Alterations in GABA(A) receptor (GABA(A)R) expression and function, similar to those we described previously during pregnancy in the mouse dentate gyrus, may also occur in other brain regions. Here we show, using immunohistochemical techniques, a decreased delta subunit-containing GABA(A)R (deltaGABA(A)R) expression in the dentate gyrus, hippocampal CA1 region, thalamus, and striatum but not in the cerebral cortex. In the face of the highly elevated neurosteroid levels during pregnancy, which can act on deltaGABA(A)Rs, it may be beneficial to decrease the number of neurosteroid-sensitive receptors to maintain a steady-state level of neuronal excitability throughout pregnancy. Consistent with this hypothesis, the synaptic input/output (I/O) relationship in the dentate gyrus molecular layer in response to lateral perforant path stimulation was shifted to the left in hippocampal slices from pregnant compared with virgin mice. The addition of allopregnanolone, at levels comparable with those found during pregnancy (100 nM), shifted the I/O curves in pregnant mice back to virgin levels. There was a decreased threshold to induce epileptiform local field potentials in slices from pregnant mice compared with virgin, but allopregnanolone reverted the threshold for inducing epileptiform activity to virgin levels. According to these data, neuronal excitability is increased in pregnant mice in the absence of allopregnanolone attributable to brain region-specific downregulation of deltaGABA(A)R expression. In brain regions, such as the cortex, that do not exhibit alterations in deltaGABA(A)R expression, there were no changes in the I/O relationship during pregnancy. Similarly, no changes in network excitability were detected in pregnant Gabrd(-/-) mice that lack deltaGABA(A)Rs, suggesting that changes in neuronal excitability during pregnancy are attributable to alterations in the expression of these receptors. Our findings indicate that alterations in deltaGABA(A)R expression during pregnancy result in brain region-specific increases in neuronal excitability that are restored by the high levels of allopregnanolone under normal conditions but under pathological conditions may result in neurological and psychiatric disorders associated with pregnancy and postpartum.

Niemann pick type C disease as a model for defects in neurosteroidogenesis.

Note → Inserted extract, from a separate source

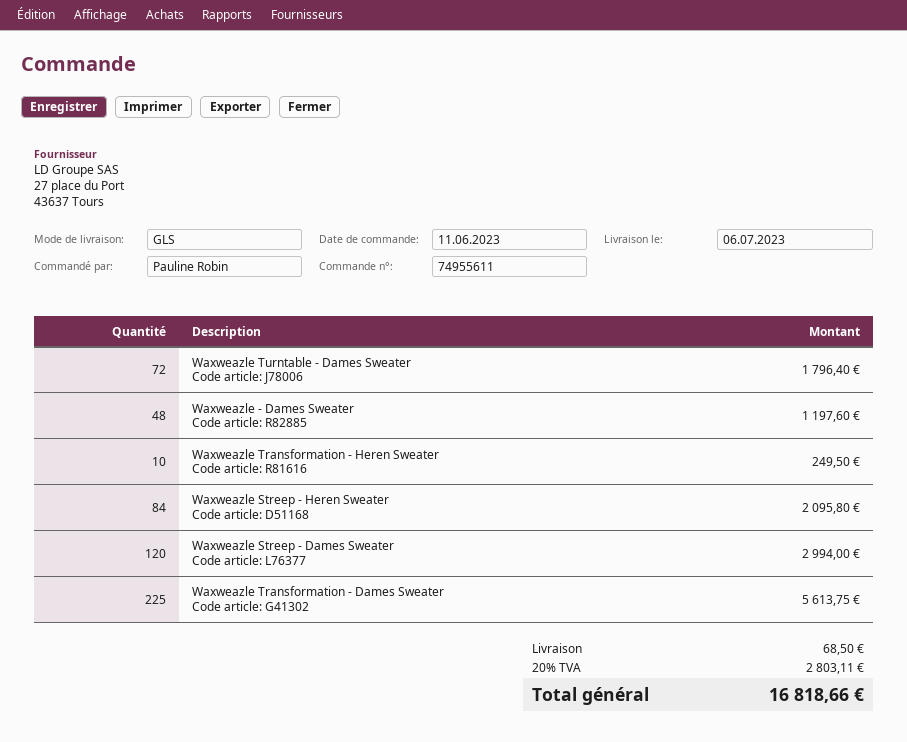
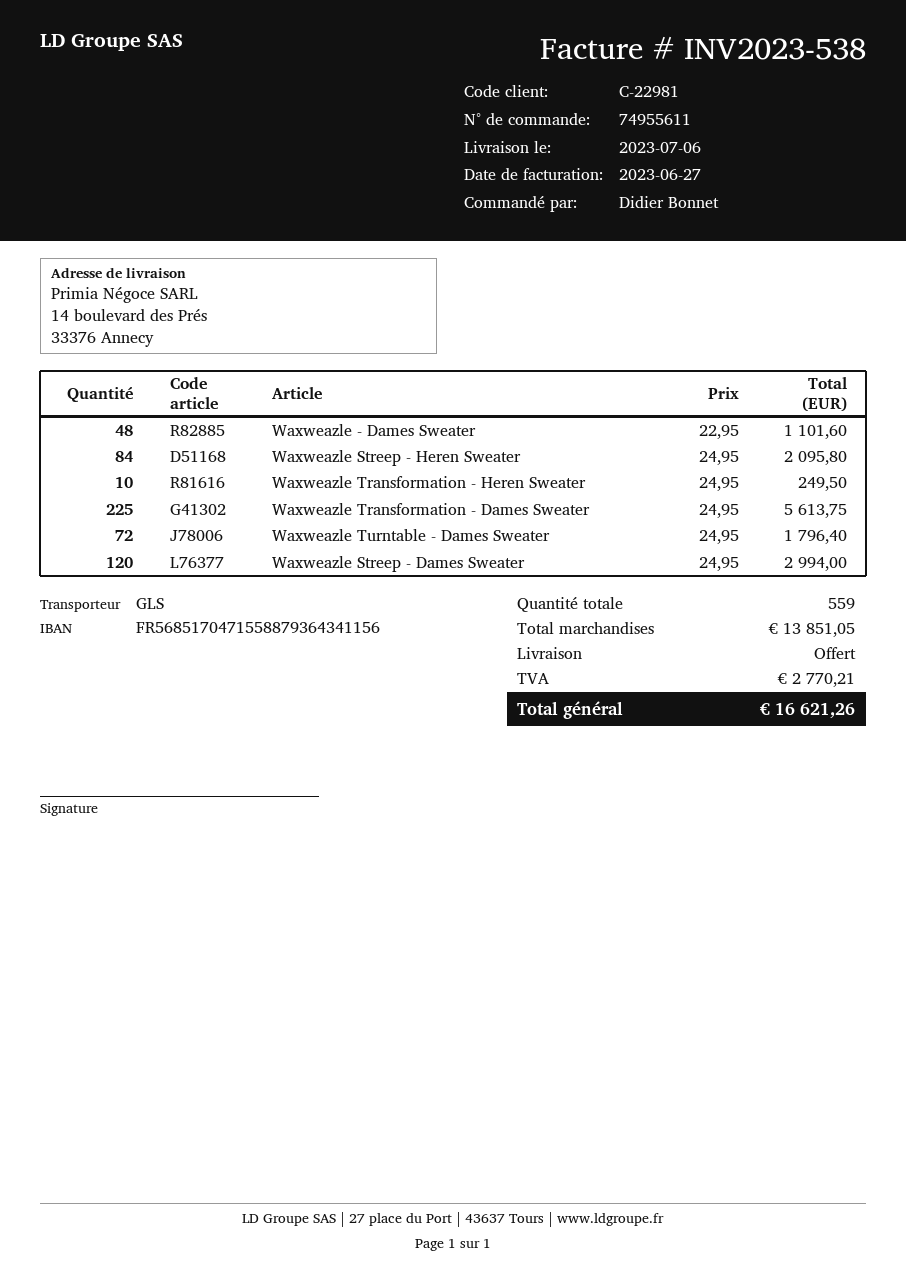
ordered by: Pauline Robin -> Didier Bonnet
Waxweazle - Dames Sweater: 48 for 1197.60 -> 48 for 1101.60
shipping: 68.50 -> 0.00
tax: 2803.11 -> 2770.21
total: 16818.66 -> 16621.26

Many functions have been attributed to neurosteroids including actions as anxiolytics, roles in myelination, inhibitors of neuronal toxicity and ischemia, and roles in neuronal growth and differentiation. To understand the functions of neurosteroids during nervous system development, we used two mouse models: one, in which the cyp17 gene was ablated, thus ablating synthesis of the neurosteroid DHEA, and a second, in a mouse model of a human childhood fatal neurodegenerative disease, Niemann-Pick Type C (NP-C). Cyp17-/- mice died unexpectedly approximately embryonic day 7. Cyp17 was expressed in the embryonic endoderm at E7, where 17alpha hydroxylase and c17,20 lyase activities were found. Hormonal replacement was ineffective in rescuing the embryos. The function of P450c17 and/or its steroid products in early mouse development is unknown. In the second model, we used a naturally-occurring NP-C mutant mouse. Mutations in the npc1 gene results in lysosomal accumulation of cholesterol and gangliosides in humans and in the mouse, which also recapitulates the onset of neurological deficits, neuronal loss and death typical of the most severe form of the human disease. We showed that there is a substantial reduction in the synthesis of the neurosteroid allopregnanolone (ALLO) at birth, which may lead to abnormal neural development. ALLO treatment was highly effective; ALLO-treated NP-C mice had substantially increased survival and delays in neurologic impairments, coinciding with marked improvements in neuronal survival, and reduction of gangliosides. These data suggest that neurosteroids play an important role in brain development and maturation and may be an effective therapy for NP-C and perhaps other lysosomal storage diseases.